Civil Rights Act of 1875, U.S. legislation, and the last of the major Reconstruction statutes, which guaranteed African Americans equal treatment in public transportation and public accommodations and service on juries. The U.S. Supreme Court declared the act unconstitutional in the Civil Rights Cases (1883).
Enacted on March 1, 1875, the Civil Rights Act affirmed the “equality of all men before the law” and prohibited racial discrimination in public places and facilities such as restaurants and public transportation. The law also made it a crime for anyone to facilitate the denial of such accommodations or services on the basis of colour, race, or “previous condition of servitude.” All lawsuits arising under the Civil Rights Act were to be tried in federal courts, rather than at the state level, though the act was seldom enforced. While few observers expected the legislation to change the prevailing racial attitudes held by both Northern and Southern whites, the law aimed to protect African Americans from deprivation of the minimal rights of citizenship.
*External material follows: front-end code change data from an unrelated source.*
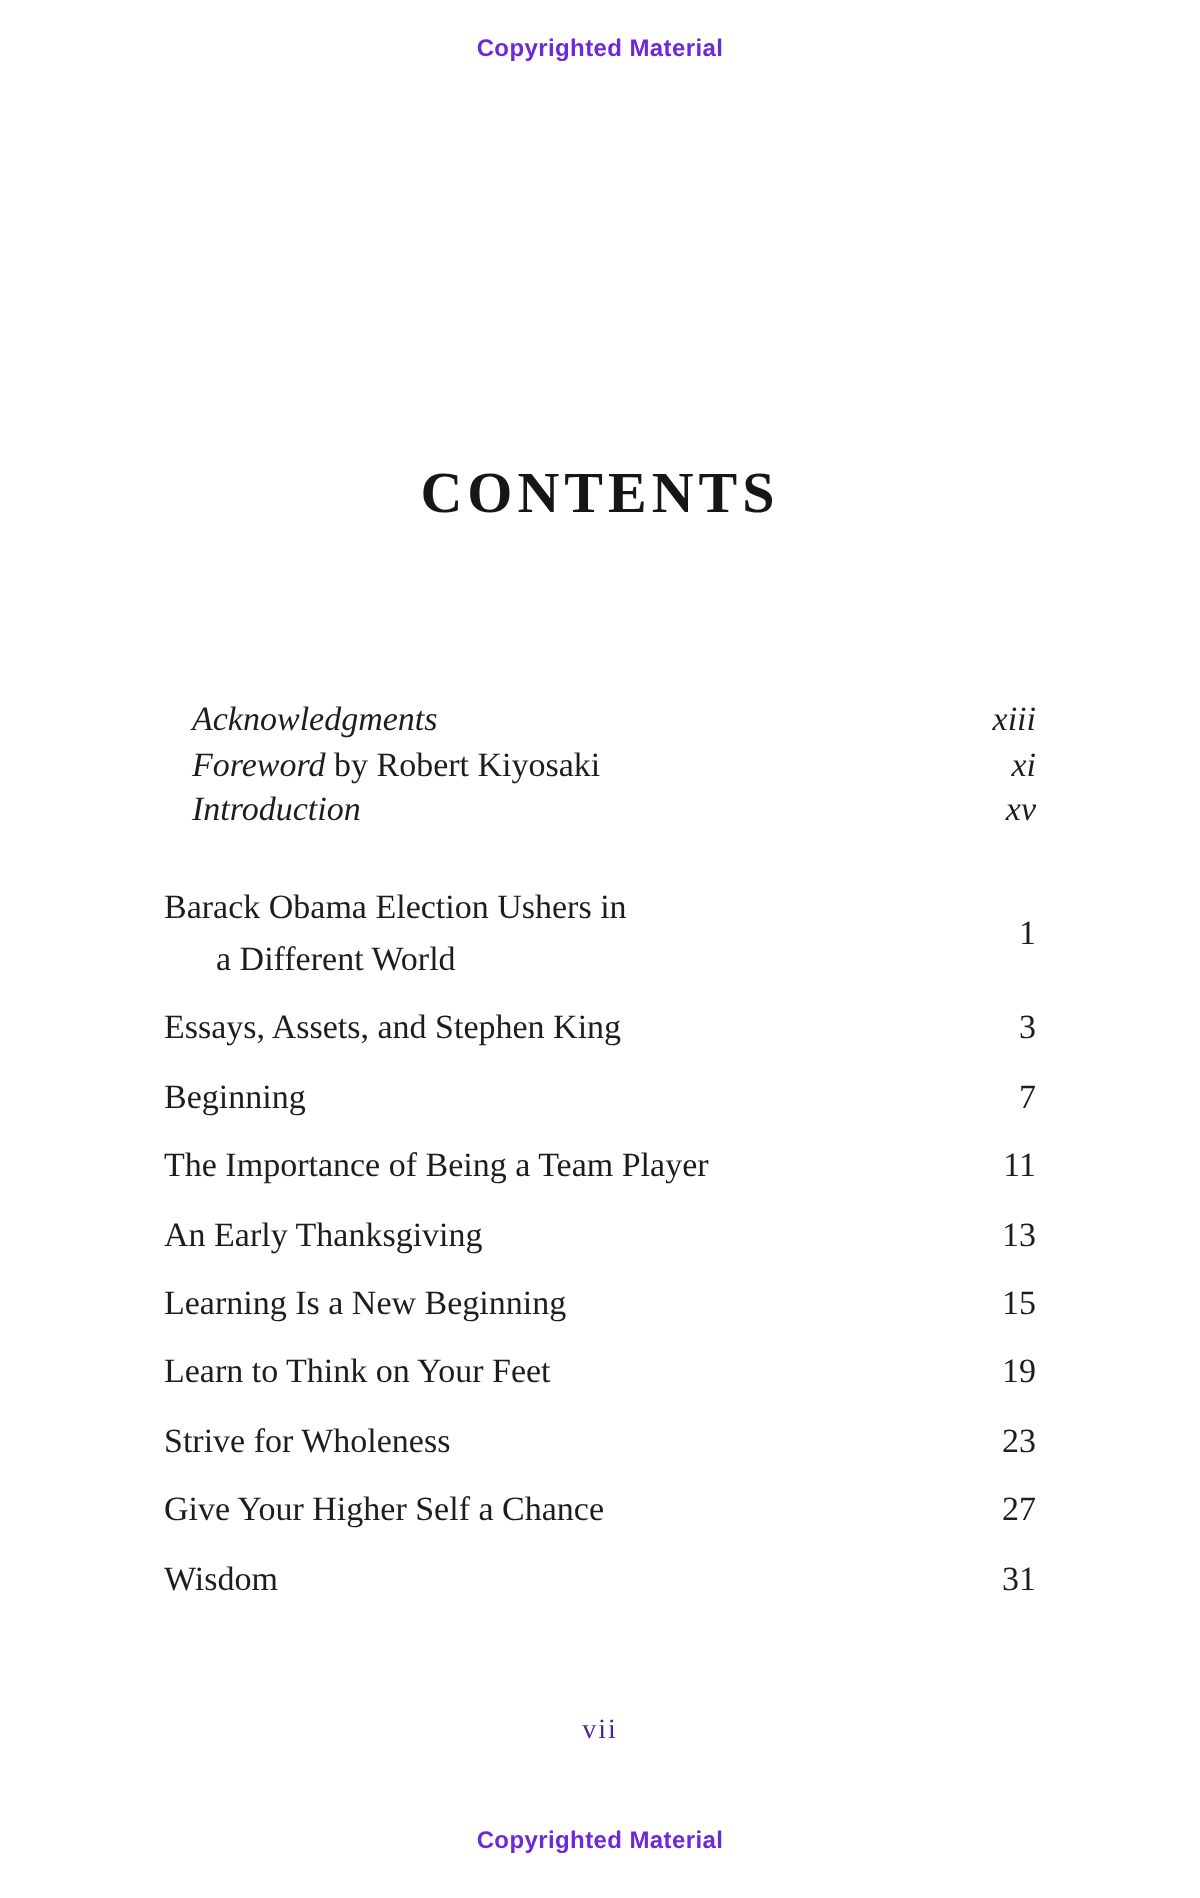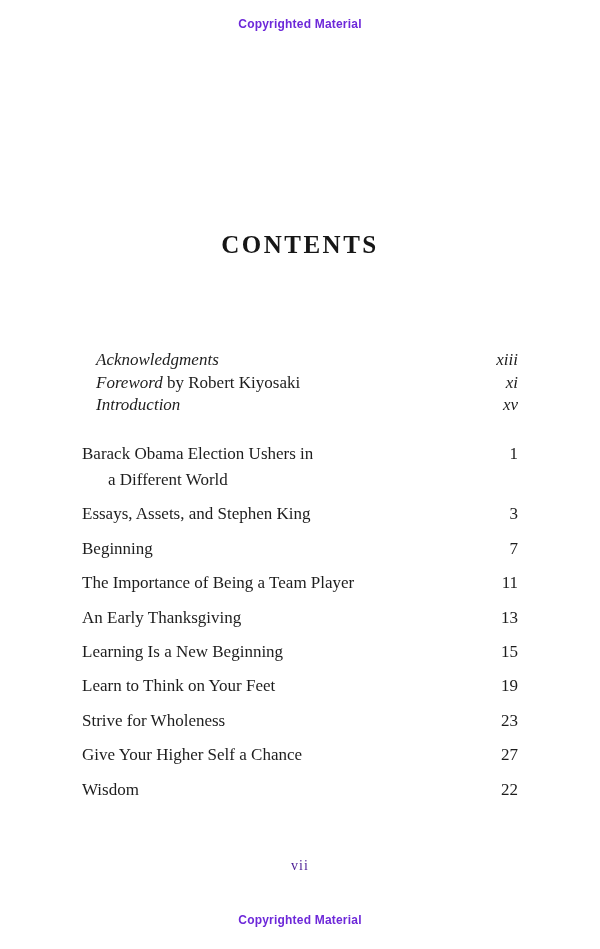--- a/index.html
+++ b/index.html
@@ -9,37 +9,37 @@
   }
   .copyright {
     position:absolute; left:0; width:100%; text-align:center;
     font-family:"Liberation Sans", sans-serif; font-weight:bold;
     font-size:12px; color:#6d28d9; letter-spacing:0.2px;
   }
   .copyright.top { top:17px; }
   .copyright.bottom { top:913px; }
   .book-title {
     position:absolute; top:231px; left:0; width:100%; text-align:center;
-    font-size:25px; font-weight:bold; letter-spacing:2.5px; color:#161616;
+    font-size:29px; font-weight:bold; letter-spacing:2.5px; color:#161616;
   }
   .front-matter {
     position:absolute; left:82px; width:436px; top:349px;
   }
   .fm-row {
     display:flex; justify-content:space-between; align-items:baseline;
     font-size:17px; line-height:22.5px; padding-left:14px;
   }
   .fm-title { font-style:italic; }
   .fm-title .roman { font-style:normal; }
   .fm-page { font-style:italic; }
   .chapters {
     position:absolute; left:82px; width:436px; top:441px;
   }
   .entry {
-    display:flex; justify-content:space-between; align-items:flex-start;
+    display:flex; justify-content:space-between; align-items:center;
     font-size:17px; line-height:26px; margin-bottom:8.4px;
   }
   .entry-lines { flex:1 1 auto; }
   .entry-line2 { padding-left:26px; }
   .entry-page { flex:0 0 auto; padding-left:10px; }
   .folio {
     position:absolute; top:858px; left:0; width:100%; text-align:center;
     font-size:14px; letter-spacing:1px; color:#4c1d95;
   }
 </style>
@@ -112,21 +112,21 @@
       <span class="entry-page">23</span>
     </div>
 
     <div class="entry">
       <span class="entry-lines">Give Your Higher Self a Chance</span>
       <span class="entry-page">27</span>
     </div>
 
     <div class="entry">
       <span class="entry-lines">Wisdom</span>
-      <span class="entry-page">22</span>
+      <span class="entry-page">31</span>
     </div>
 
   </div>
 
   <div class="folio">vii</div>
 
   <div class="copyright bottom">Copyrighted Material</div>
 
 </div>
In March 1883 the Supreme Court ruled (8–1) in the Civil Rights Cases that neither the Thirteenth Amendment (which banned slavery) nor the Fourteenth Amendment (which guaranteed equal protection of the laws to African Americans) was infringed by the existence of uncodified racial discrimination, which therefore could not be constitutionally prohibited. The decision nullified the Civil Rights Act and in effect robbed the two amendments of much of their meaning. The ruling would remain in force until the court disavowed it by upholding the Civil Rights Act of 1964, nearly 100 years after the Civil War ended.